• **THE PROBLEM**: Collect all lines containing the word "font" from the data.

• **EXERCISE MATERIALS**:
════════

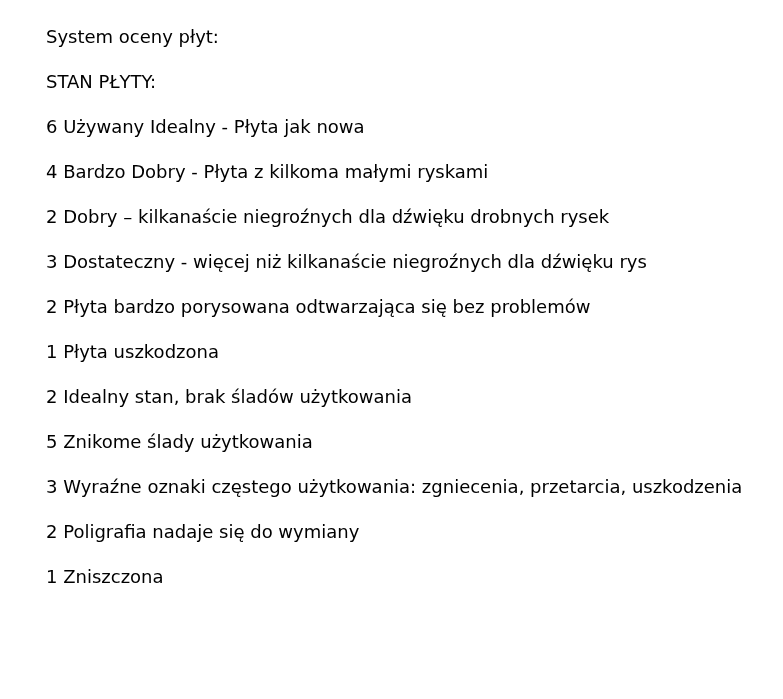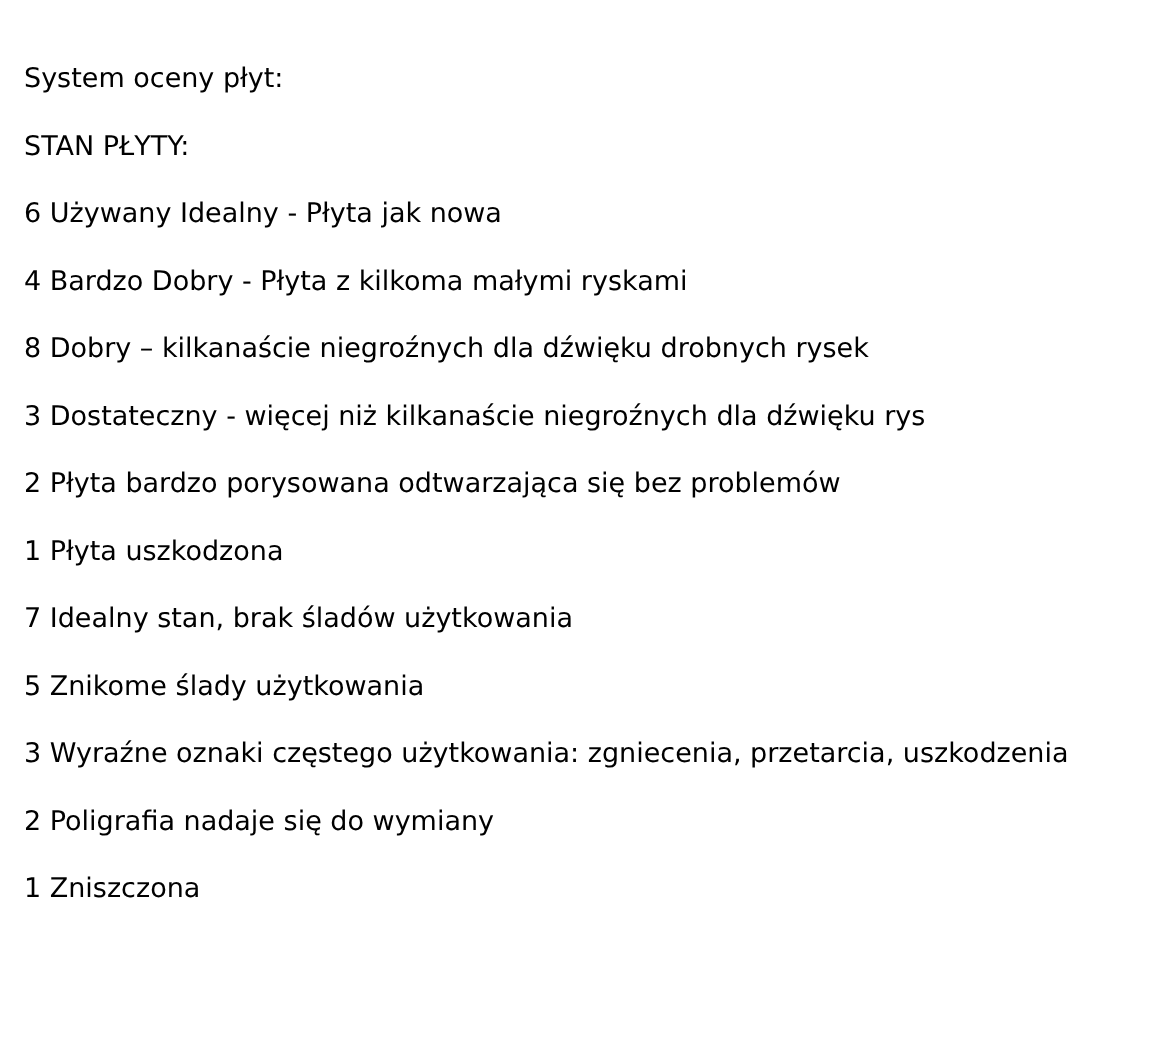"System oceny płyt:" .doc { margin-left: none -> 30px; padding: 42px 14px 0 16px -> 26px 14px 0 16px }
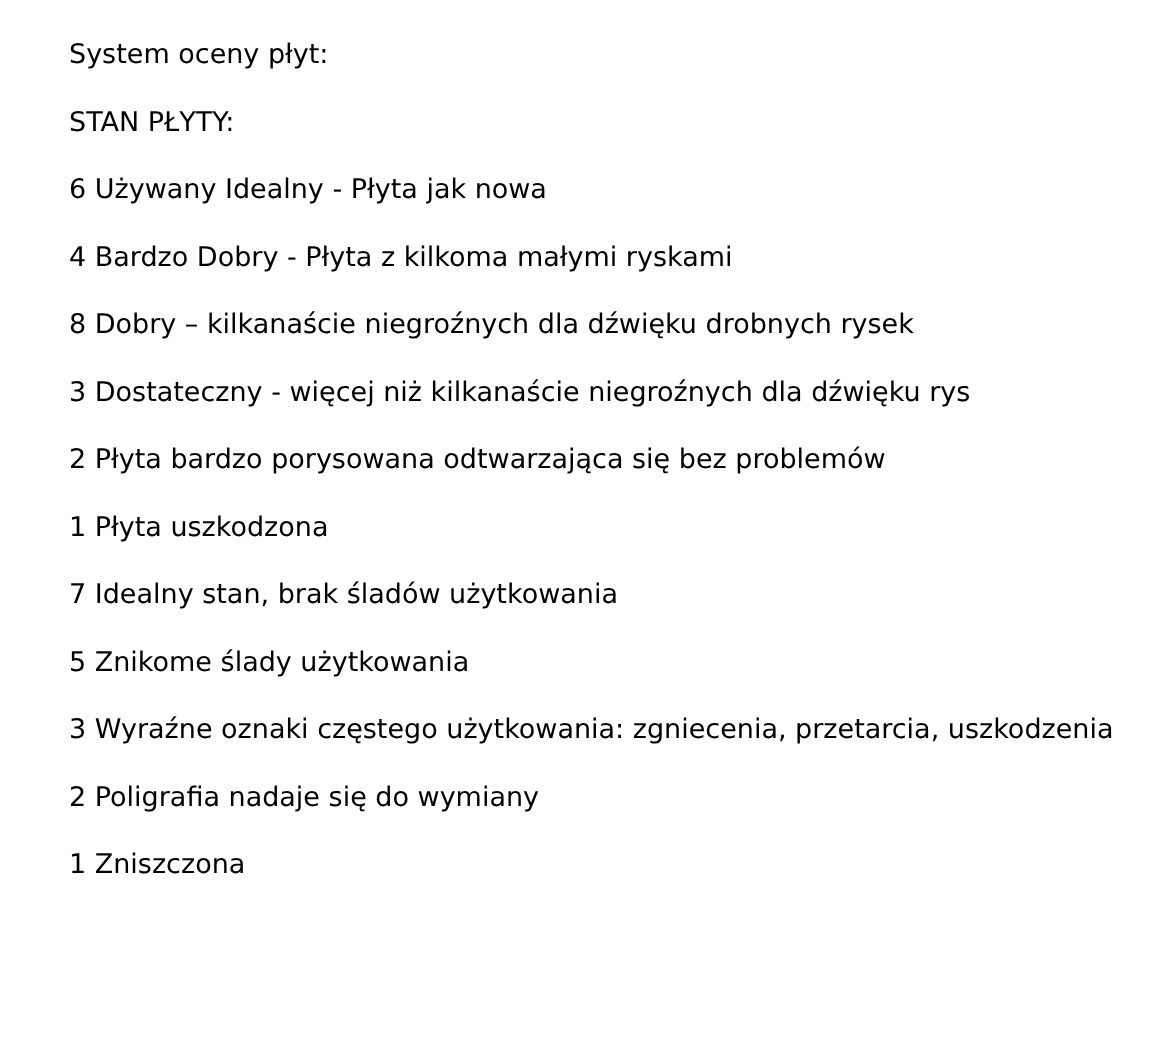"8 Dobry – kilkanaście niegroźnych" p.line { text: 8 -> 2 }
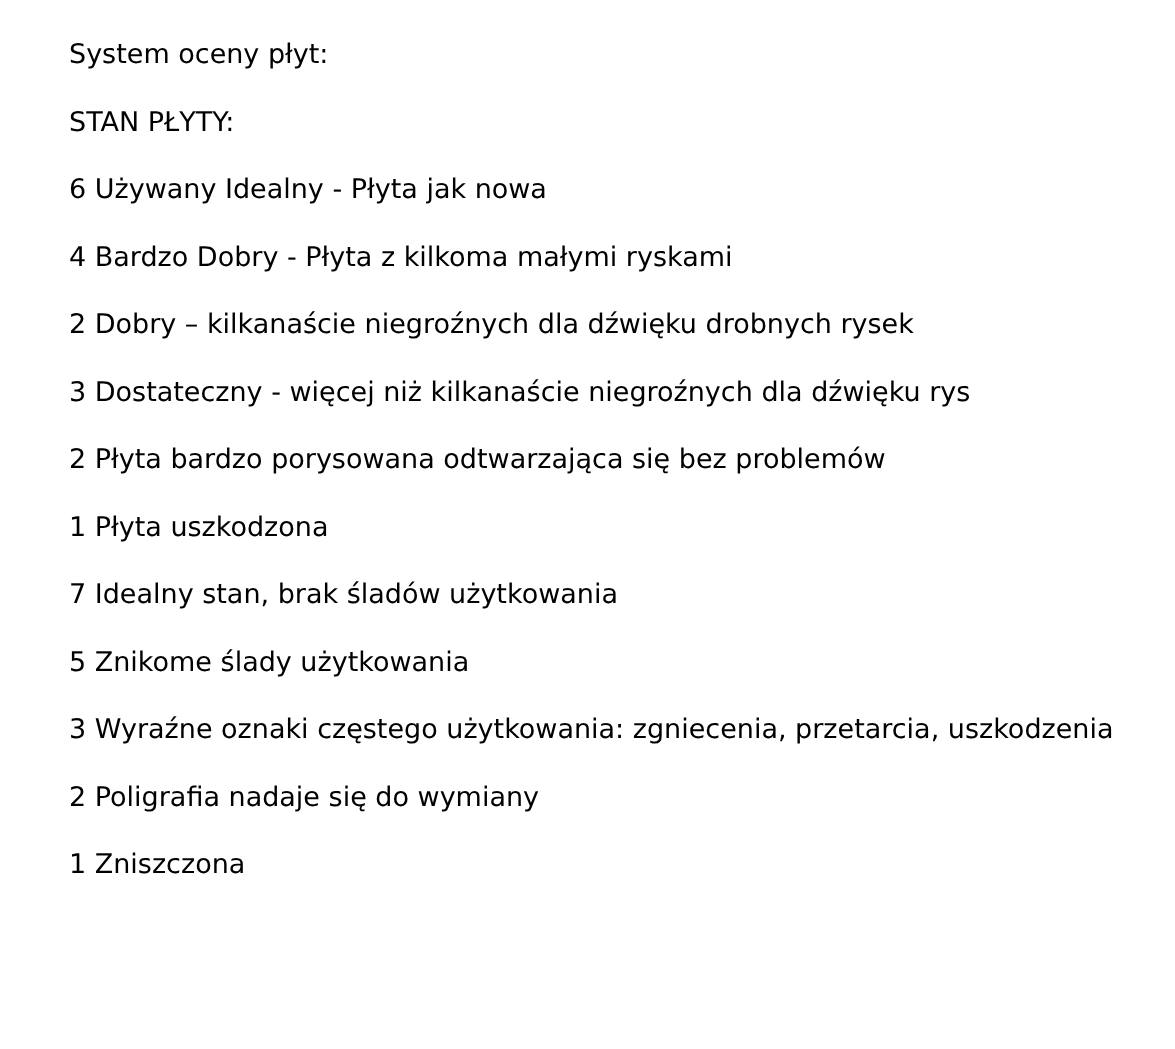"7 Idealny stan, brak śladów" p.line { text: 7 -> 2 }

════════

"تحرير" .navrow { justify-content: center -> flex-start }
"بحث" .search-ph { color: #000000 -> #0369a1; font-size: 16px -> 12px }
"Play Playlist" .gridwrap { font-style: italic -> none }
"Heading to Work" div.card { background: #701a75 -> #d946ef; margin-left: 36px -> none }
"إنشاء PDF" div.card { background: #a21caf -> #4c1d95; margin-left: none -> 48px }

════════

• **SOLUTION TO THIS PROBLEM**:
"بحث" .search-ph { color: #000000 -> #0369a1; font-size: 16px -> 12px }
"Play Playlist" .gridwrap { font-style: italic -> none }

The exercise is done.